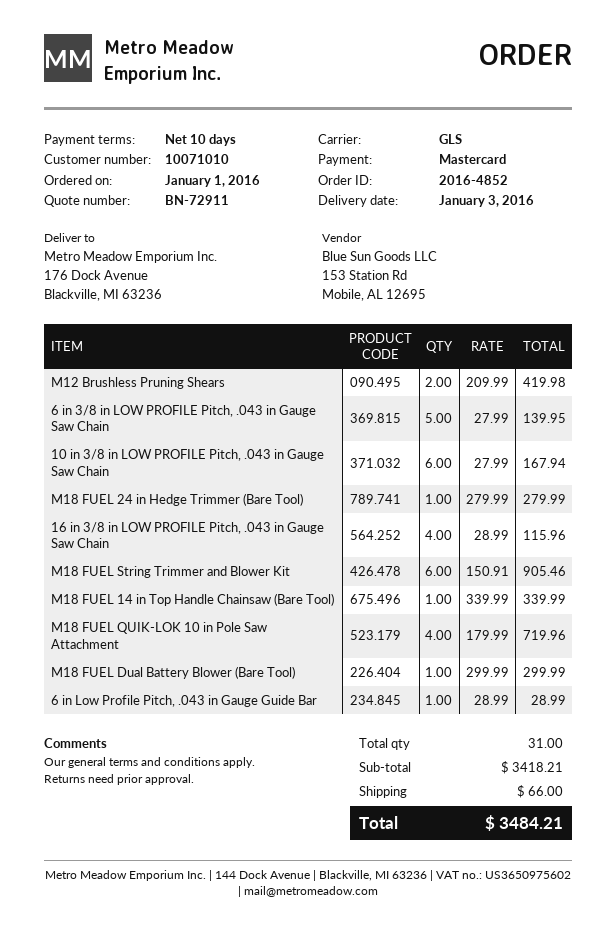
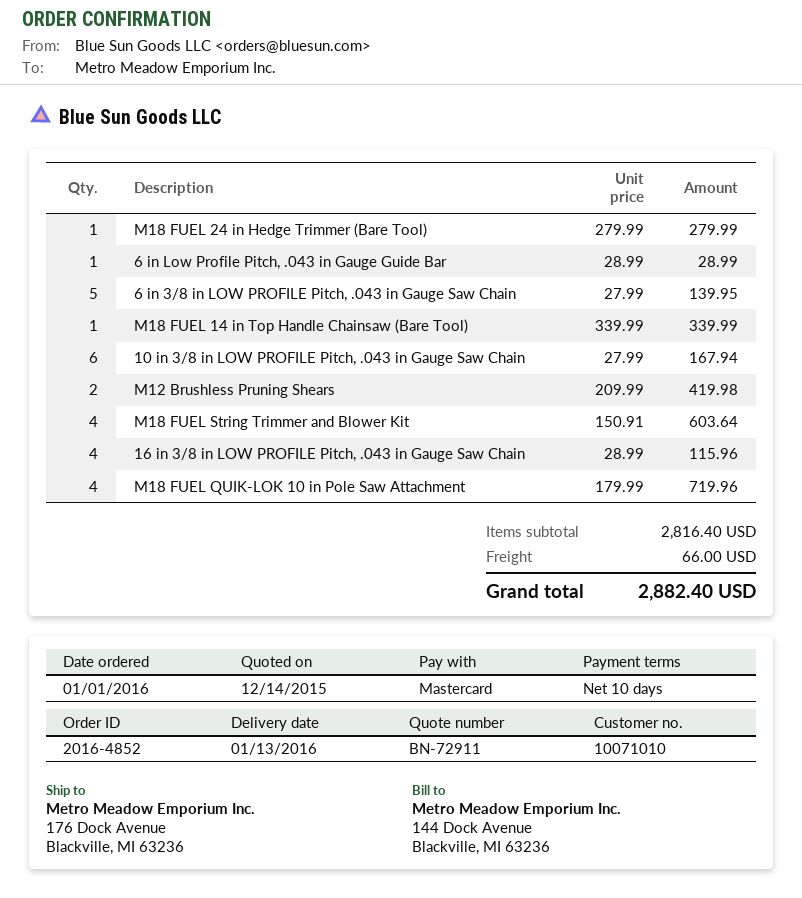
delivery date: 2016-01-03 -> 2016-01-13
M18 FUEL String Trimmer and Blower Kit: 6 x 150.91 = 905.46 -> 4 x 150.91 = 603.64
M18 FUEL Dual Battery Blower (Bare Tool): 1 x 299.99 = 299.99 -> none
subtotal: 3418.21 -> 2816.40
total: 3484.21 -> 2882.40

:: Directions for this task ::
Find every line above where the word "Blower" occurs, and copy that line.

:: Output of the task ::
M18 FUEL String Trimmer and Blower Kit: 6 x 150.91 = 905.46 -> 4 x 150.91 = 603.64
M18 FUEL Dual Battery Blower (Bare Tool): 1 x 299.99 = 299.99 -> none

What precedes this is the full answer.